For the first time in 20 years, the Indy 500 field doesn’t include a woman.
For the last 20 years, at least one woman has competed in the Indianapolis 500. Whether it was Lyn St. James, Danica Patrick or Pippa Mann, one of the biggest motor sports events in the world always had a woman competing at Indianapolis Motor Speedway.
But that streak ends Sunday with the 104th Indy 500 when, for the first time since the 1999 race, the field will consist entirely of men.
“The fact that it’s a story that there isn’t one is more surprising,” Patrick said Wednesday during a media teleconference previewing NBC’s race coverage. “Because the story always used to be that there is one, that there is a female in the race. I think the story is actually that there’s a story there isn’t one.”
Mann has often been the lone woman in the 33-car field, and the 37-year-old British driver has made seven Indy 500 starts in her career: 2011, 2013 to 2017 and 2019. Her best finish was last year when she came in 16th, but this time around, she wasn’t able to secure a ride.
“There was one week where it all the sudden lit up, and it was going, going, going,” Mann told IndyStar earlier this month. “For a moment there, I really thought it was going to happen – my first-ever corporate sponsor.
“I was close enough that I was starting to allow myself to hope again, which I never do, because I’ve been around this sport long enough that I know that’s the surest pathway to disappointment – to allow yourself to hope.”
Even when Mann failed to qualify for the 2018 race, Patrick — who, as an IndyCar rookie in 2005, became the first woman to lead Indy 500 laps and was close to winning it — kept the streak of women in the Indy 500 going when she returned to IndyCar for one last race before retiring from on-track competition.
In addition to Patrick, Mann and James — whose final Indy 500 start was in 2000 — the other women who have competed in “The Greatest Spectacle in Racing” since the turn of the century are Sarah Fisher (2000-2004, 2007-2010), Milka Duno (2007-2009), Ana Beatriz (2010-2013), Simona de Silvestro (2010-2013, 2015) and Katherine Legge (2012-2013). Janet Guthrie was the first woman to compete in the Indy 500, and she made three starts from 1977 to 1979.
Instead of interpreting the all-male 2020 Indy 500 as a step backward, Patrick — who’s best finish was third in 2009 and still a record for women — said she’d rather look at the larger picture and overall trend of women competing in the race.
“It’s much more normal, obviously, to have females in the race, plural or singular,” said Patrick, who will contribute to NBC Sports’ race broadcast for the second straight year.
“So I think that we’re taking score too soon.

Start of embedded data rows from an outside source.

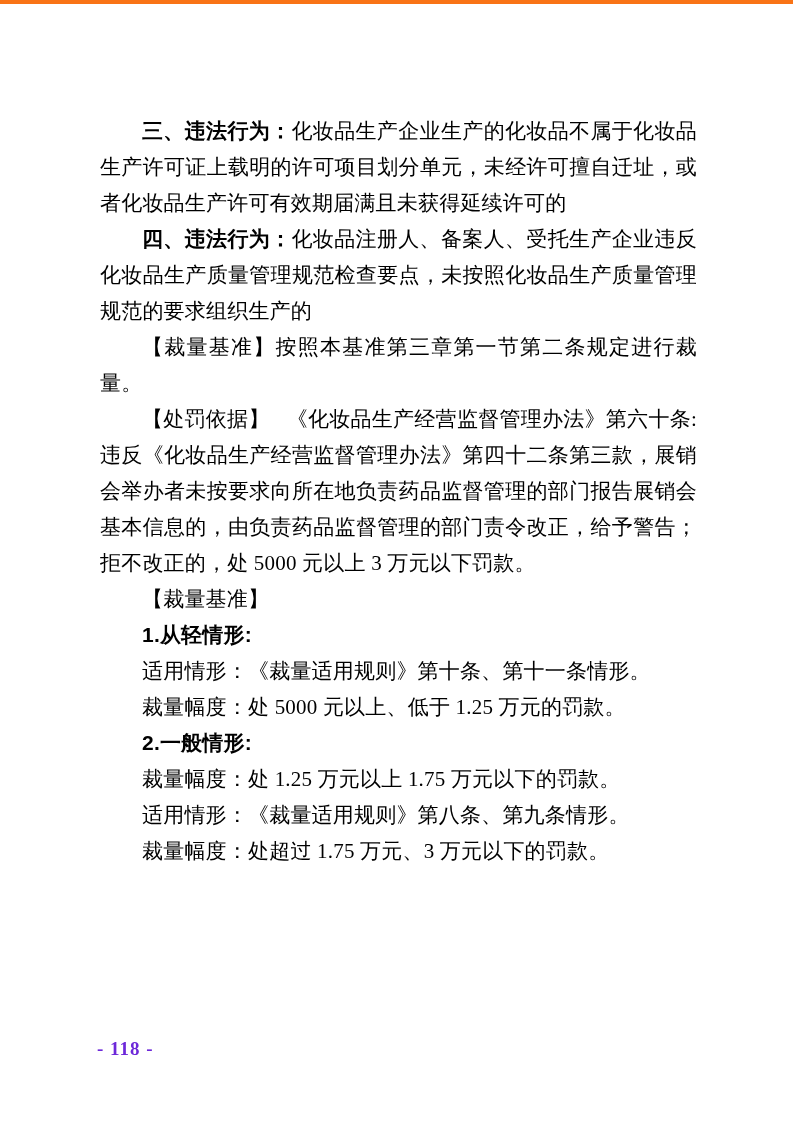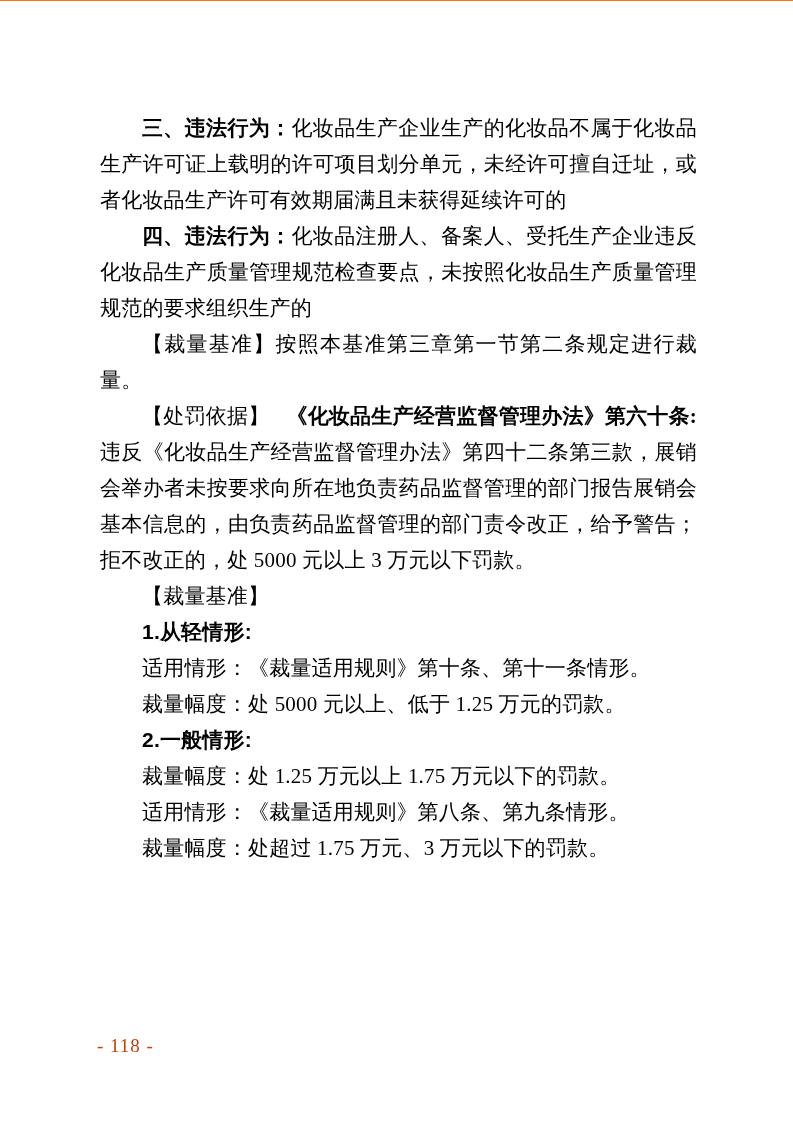--- a/index.html
+++ b/index.html
@@ -15,7 +15,7 @@
     overflow: hidden;
     color: #000000;
     font-family: "Liberation Serif", "DejaVu Serif", serif;
-    border-top: 1px solid #f97316;
+    border-top: 4px solid #f97316;
     box-sizing: border-box;
   }
   .content {

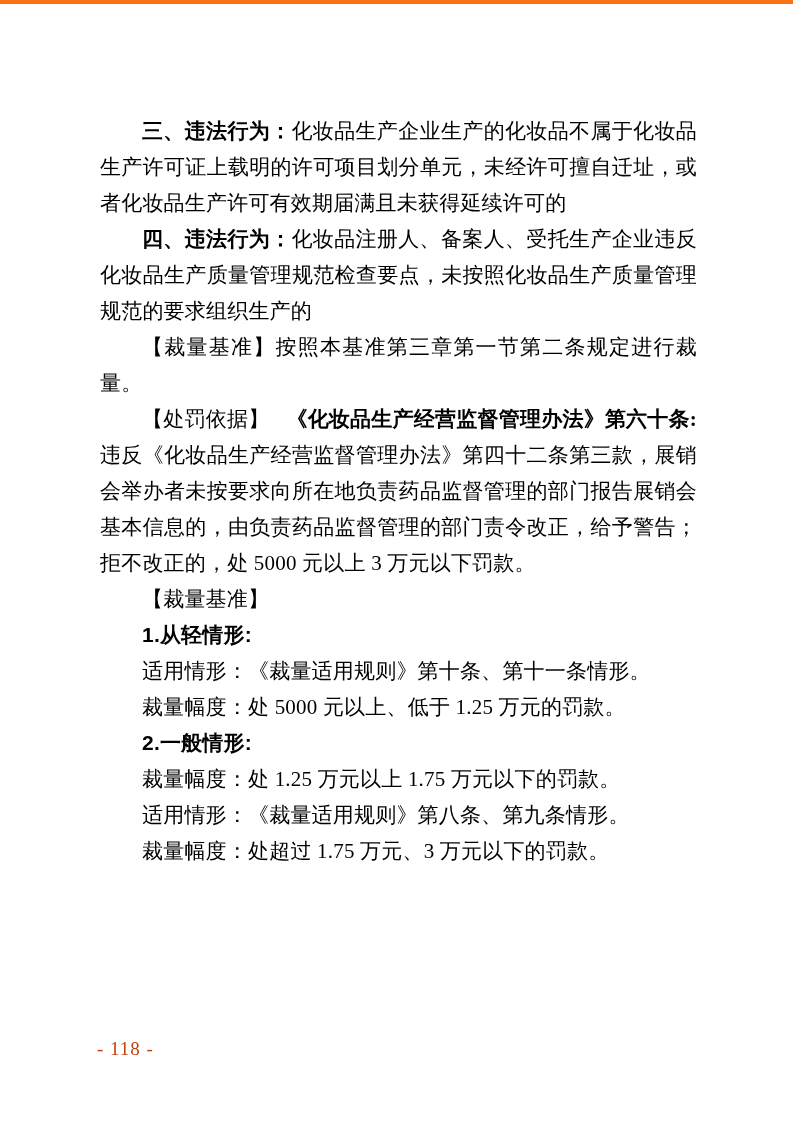--- a/index.html
+++ b/index.html
@@ -39,7 +39,7 @@
     font-weight: 700;
   }
   .run-serif-bold {
-    font-weight: 700;
+    font-weight: 400;
     margin-left: 17px;
   }
   .footer {

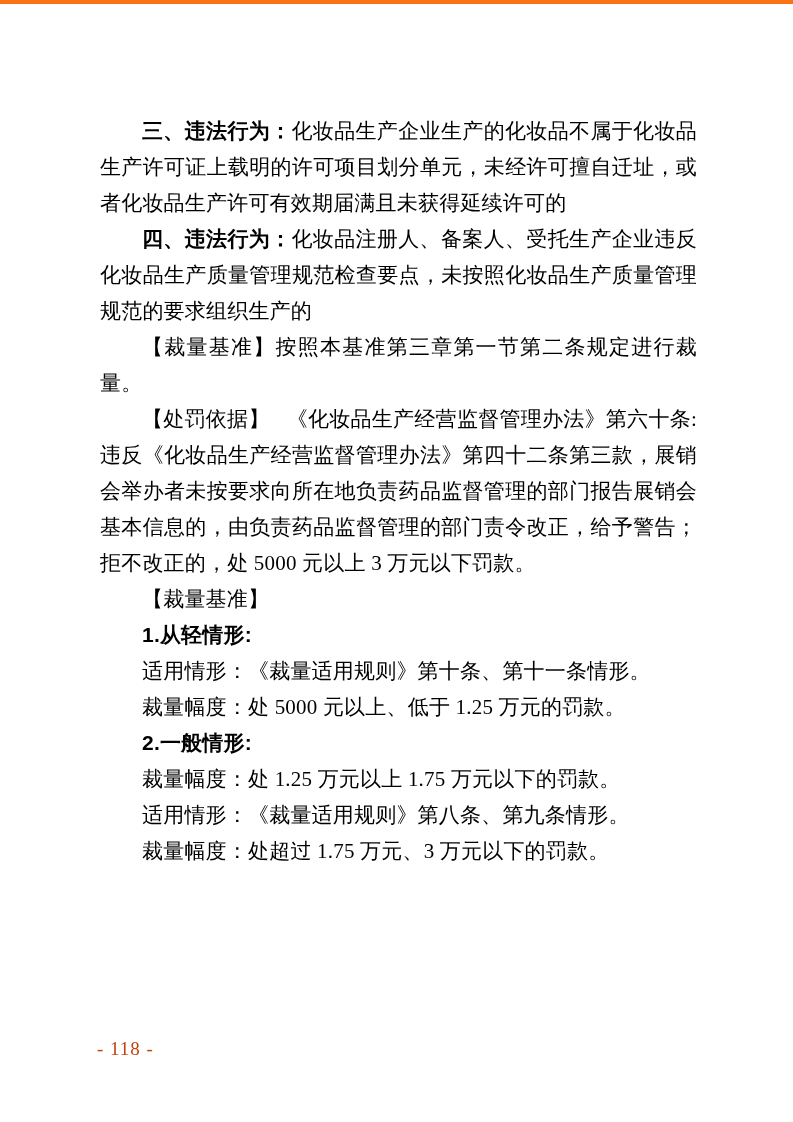--- a/index.html
+++ b/index.html
@@ -49,8 +49,9 @@
     font-size: 19px;
     line-height: 24px;
     font-family: "Liberation Serif", "DejaVu Serif", serif;
-    color: #c2410c;
+    color: #6d28d9;
     letter-spacing: 1px;
+    font-weight: bold;
   }
 </style>
 </head>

We need to look at the macro of it and look at the last — instead of looking at this year compared to last year or the last 10, let’s look at the arc of it over the last 50 years.
“And then you’ll see that, my goodness, just because there’s one that doesn’t go so well, it’s like just because 2020’s not going too well doesn’t mean this whole decade is garbage, right? So we need to look at the bigger version to understand it’s far, far more normal now to have females in the race, and the fact that there is a story about there not being one is a story.”